Work instruction -
If a picture appears in the records, skip it; copy everything else exactly.

Extracted records -
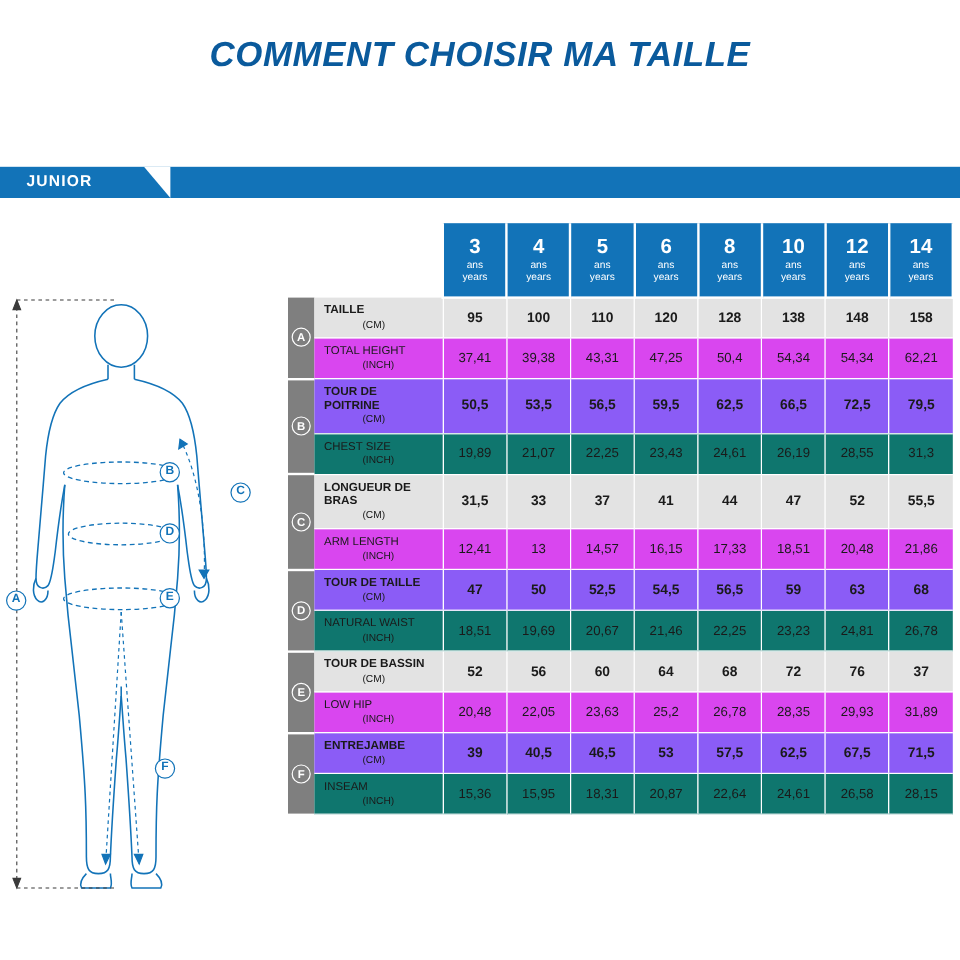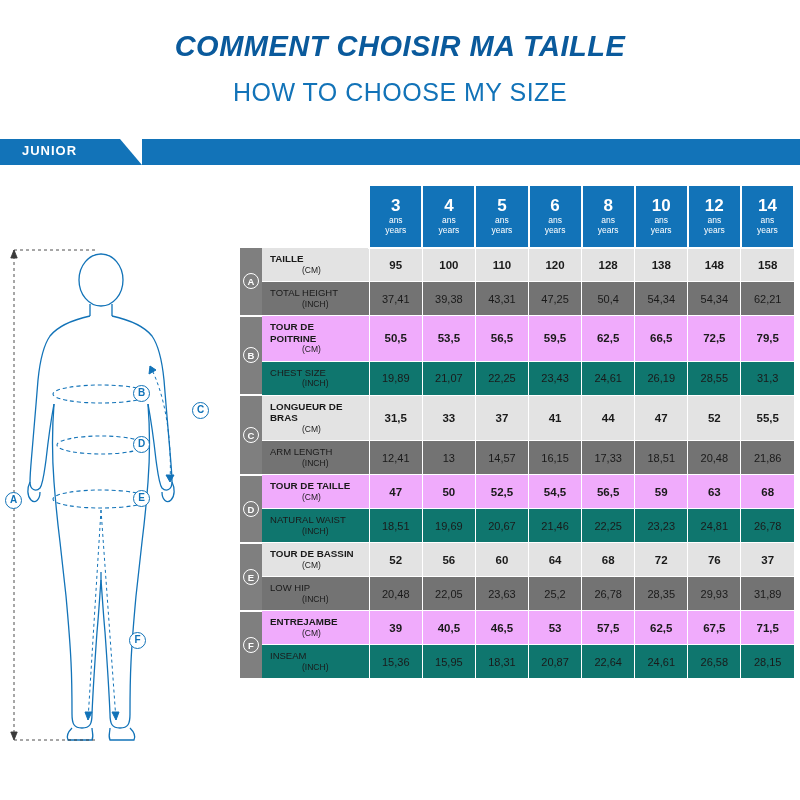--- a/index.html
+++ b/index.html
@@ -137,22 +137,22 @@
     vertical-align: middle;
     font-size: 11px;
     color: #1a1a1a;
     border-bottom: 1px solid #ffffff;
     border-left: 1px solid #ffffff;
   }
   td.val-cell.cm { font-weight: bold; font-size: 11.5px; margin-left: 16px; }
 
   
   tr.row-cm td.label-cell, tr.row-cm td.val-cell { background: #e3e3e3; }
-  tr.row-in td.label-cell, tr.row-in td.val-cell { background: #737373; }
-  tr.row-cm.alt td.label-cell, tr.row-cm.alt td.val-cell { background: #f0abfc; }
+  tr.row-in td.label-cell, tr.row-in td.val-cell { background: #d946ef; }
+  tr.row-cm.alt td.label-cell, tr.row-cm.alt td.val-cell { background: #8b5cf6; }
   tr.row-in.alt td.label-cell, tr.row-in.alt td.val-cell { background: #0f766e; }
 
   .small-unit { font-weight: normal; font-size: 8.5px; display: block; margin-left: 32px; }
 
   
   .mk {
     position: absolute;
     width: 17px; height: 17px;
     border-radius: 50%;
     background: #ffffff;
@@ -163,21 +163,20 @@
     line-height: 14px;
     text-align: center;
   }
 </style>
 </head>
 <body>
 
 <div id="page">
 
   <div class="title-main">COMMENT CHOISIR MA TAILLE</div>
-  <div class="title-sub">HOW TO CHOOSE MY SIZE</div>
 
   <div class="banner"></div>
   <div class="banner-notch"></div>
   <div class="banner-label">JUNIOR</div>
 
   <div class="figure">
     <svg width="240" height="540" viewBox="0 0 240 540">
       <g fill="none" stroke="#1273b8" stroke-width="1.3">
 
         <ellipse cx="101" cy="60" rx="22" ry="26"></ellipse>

Solution -
--- a/index.html
+++ b/index.html
@@ -137,22 +137,22 @@
     vertical-align: middle;
     font-size: 11px;
     color: #1a1a1a;
     border-bottom: 1px solid #ffffff;
     border-left: 1px solid #ffffff;
   }
   td.val-cell.cm { font-weight: bold; font-size: 11.5px; margin-left: 16px; }
 
   
   tr.row-cm td.label-cell, tr.row-cm td.val-cell { background: #e3e3e3; }
-  tr.row-in td.label-cell, tr.row-in td.val-cell { background: #737373; }
-  tr.row-cm.alt td.label-cell, tr.row-cm.alt td.val-cell { background: #f0abfc; }
+  tr.row-in td.label-cell, tr.row-in td.val-cell { background: #d946ef; }
+  tr.row-cm.alt td.label-cell, tr.row-cm.alt td.val-cell { background: #8b5cf6; }
   tr.row-in.alt td.label-cell, tr.row-in.alt td.val-cell { background: #0f766e; }
 
   .small-unit { font-weight: normal; font-size: 8.5px; display: block; margin-left: 32px; }
 
   
   .mk {
     position: absolute;
     width: 17px; height: 17px;
     border-radius: 50%;
     background: #ffffff;
@@ -163,21 +163,20 @@
     line-height: 14px;
     text-align: center;
   }
 </style>
 </head>
 <body>
 
 <div id="page">
 
   <div class="title-main">COMMENT CHOISIR MA TAILLE</div>
-  <div class="title-sub">HOW TO CHOOSE MY SIZE</div>
 
   <div class="banner"></div>
   <div class="banner-notch"></div>
   <div class="banner-label">JUNIOR</div>
 
   <div class="figure">
     <svg width="240" height="540" viewBox="0 0 240 540">
       <g fill="none" stroke="#1273b8" stroke-width="1.3">
 
         <ellipse cx="101" cy="60" rx="22" ry="26"></ellipse>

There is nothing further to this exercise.